In [None]:
#REQUIREMENTS
import collections
import os
import re

import numpy as np
import pandas as pd
import pdfplumber
from scipy.spatial.distance import cosine
import spacy
import torch
from transformers import AutoTokenizer, AutoModelForSequenceClassification

In [None]:
def remove_words(column, word_list):
    cleaned = []
    processed_words = []
    for word in word_list:
        # Escape characters that have special meaning in regex
        escaped_word = re.escape(word)

        processed_words.append(escaped_word)
    pattern = '|'.join(sorted(processed_words, key=len, reverse=True))
    compiled_pattern = re.compile(pattern, re.IGNORECASE)

    for original_string in column:
        if isinstance(original_string, str):
            # Replace all occurrences of the words with an empty string
            modified_string = compiled_pattern.sub('', original_string)
            # Clean up extra spaces that might result from removal (e.g., "Hello  World")
            modified_string = re.sub(r'\s+', ' ', modified_string).strip()
            cleaned.append(modified_string)
        else:
            # If the item is not a string (e.g., NaN, None), keep it as is
            cleaned.append(original_string)
    return cleaned

remove_list = ['P.C.', '&', 'LLC', 'LLP', 'LAW', 'OFFICE', 'PLLC', 'P.A.', ' PC', 'Group', 'Legal', 'Aid', 'Offices', 'of',
               'and', 'International', 'Inc.', 'P.L.L.C', 'the', 'Associates', 'PA ', 'APLC', 'L.L.P.', 'L.L.C.',
               'P. A.', 'PLC', 'APC', 'firm', 'LPA', 'P.L.C', 'P.A', 'St.

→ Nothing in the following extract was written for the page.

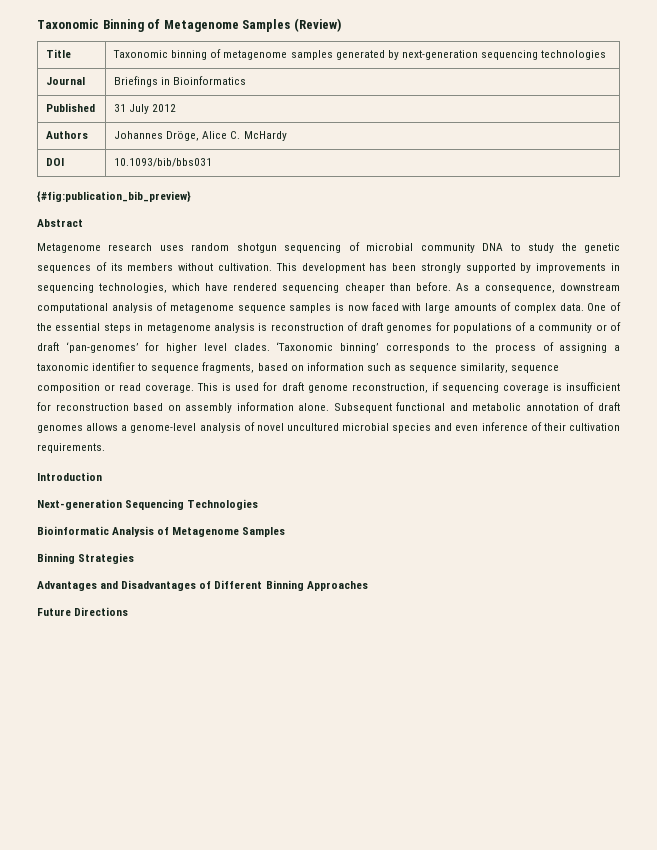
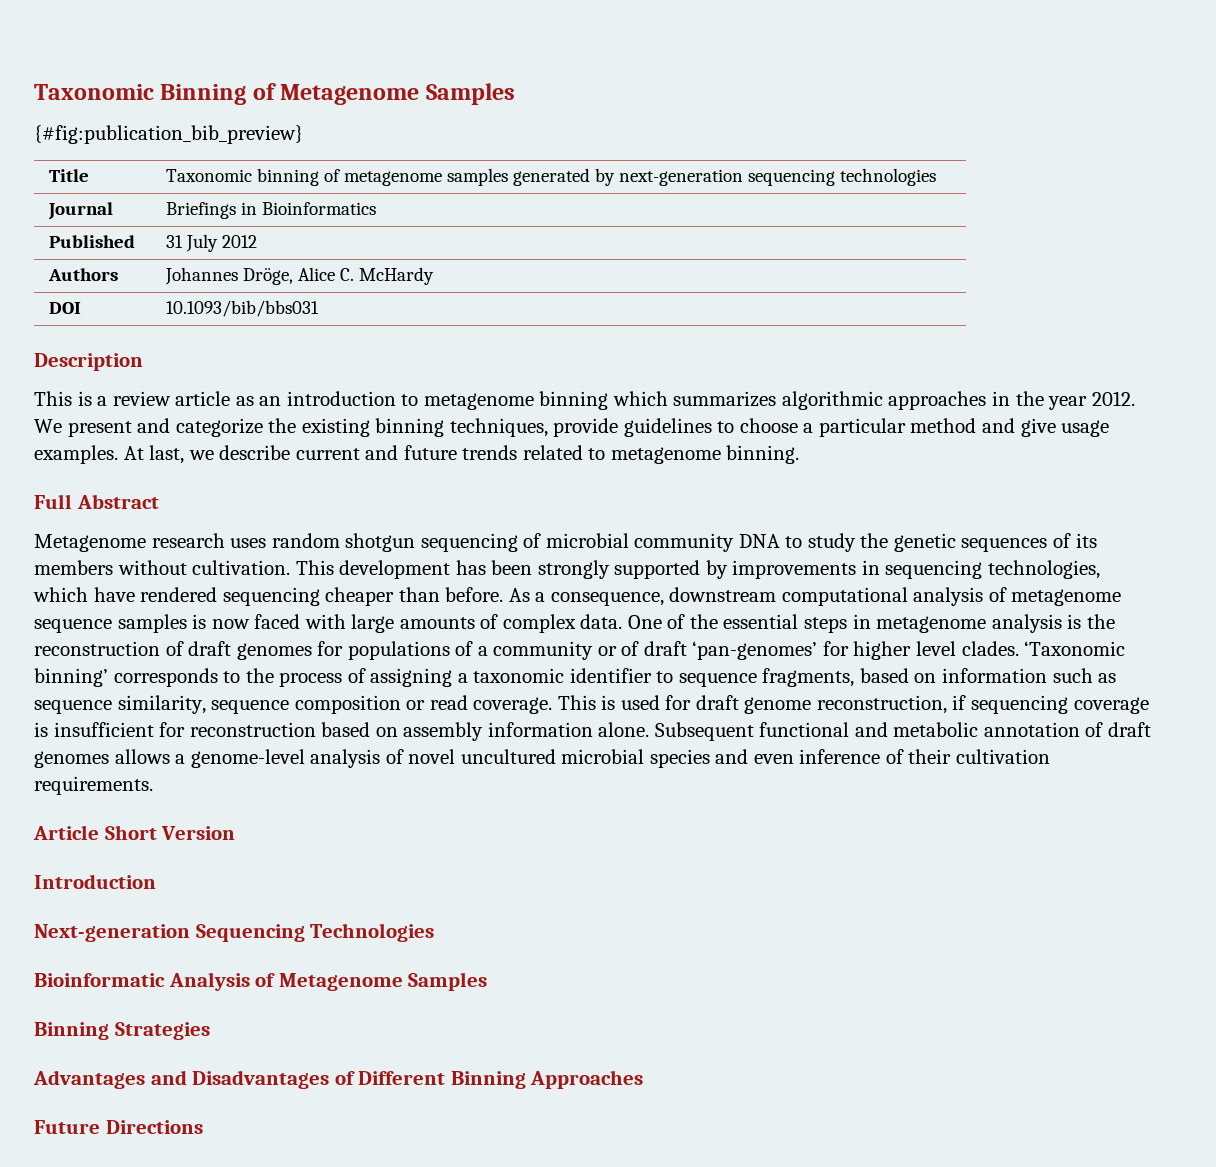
[293,18,341,32] (Review) -> [34,125,303,144] // {#fig:publication_bib_preview}
[37,191,191,202] {#fig:publication_bib_preview} // -> [34,353,143,371] [34,391,1135,410] [34,418,1110,437] [34,445,800,464] [34,494,72,509] Description // This is a review article as an introduction to metagenome binning which summarizes algorithmic approaches in the year 2012. We present and categorize the existing binning techniques, provide guidelines to choose a particular method and give usage examples. At last, we describe current and future trends related to metagenome binning. // Full
(268, 327) none -> [1086,614,1115,629] the
(105, 448) none -> [33,825,236,840] // Article Short Version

Louis', 'Pressional', 'Corp', "LC", '- MIAMI FL',
               'ETC', '(Tulsa)', ' SC', '- Philadelphia', '(US)']

def clean_text(text):
   if not isinstance(text, str):
       return ""
   return re.sub(r'[^\w\s]', '', text.lower()).strip()
# 2️⃣ Jaccard similarity: intersection / union of unique words
def jaccard_similarity(a, b):
   words_a = set(clean_text(a).split())
   words_b = set(clean_text(b).split())
   if not words_a and not words_b:
       return 1.0  # Both empty
   if not words_a or not words_b:
       return 0.0  # One empty
   return len(words_a & words_b) / len(words_a | words_b)
# 3️⃣ Check if any b_entry matches a_entry with the threshold
def has_match(a_entry, b_series, threshold=0.5):  # threshold can be tuned
   for b_entry in b_series:
       if jaccard_similarity(a_entry, b_entry) >= threshold:
           return b_entry
   return False
# 4️⃣ Apply matching to lists in Column A
def match_law_firm_lists(df, column_name, threshold=0.65):
   AmLaw = pd.read_excel("C:/Users/mark.thomson/ML Proj/AmLaw 200 - Oct 24.xlsx")
   AmLaw_cleaned = remove_words(AmLaw['Firm Name'], remove_list)
   def match_list(law_firm_list):
       if not isinstance(law_firm_list, list):
           return []
       return [has_match(firm_name, AmLaw_cleaned, threshold) for firm_name in law_firm_list]
   result_match = df[column_name].apply(match_list)
   return result_match

def clean_and_convert(value):
    if pd.isna(value):
        return np.nan
    try:
        # Remove '$' and ',' then convert to int
        cleaned_value = value.replace('$', '').replace(',', '')
        return int(cleaned_value)
    except (ValueError, AttributeError):
        # Handle cases where conversion might fail (e.g., if there are other unexpected strings)
        return np.nan

def find_matching_clients(parties_string, top_client_list):
    """
    Finds elements in parties_string that contain any substring from top_client_list,
    case-insensitively, using whole-word or boundary matching.

    Args:
        parties_string (str): A string of parties separated by ' / '.
        top_client_list (list): A list of client substrings to search for.

    Returns:
        list: A list of matching party elements, or False if no matches are found.
    """
    if not isinstance(parties_string, str):
        return False # Handle non-string entries if any

    individual_parties = [p.strip() for p in parties_string.split('/')]
    matching_clients = []

    # Create regex patterns for each top client, ensuring whole word match and case-insensitivity
    # For 'td', we want it to match 'td bank' but not 'ltd'.
    # Using \b (word boundary) or checking for specific delimiters will help.
    # For simplicity and robust matching, using \b with re.escape is a good approach.
    regex_patterns = [re.compile(r'\b' + re.escape(client) + r'\b', re.IGNORECASE) for client in top_client_list]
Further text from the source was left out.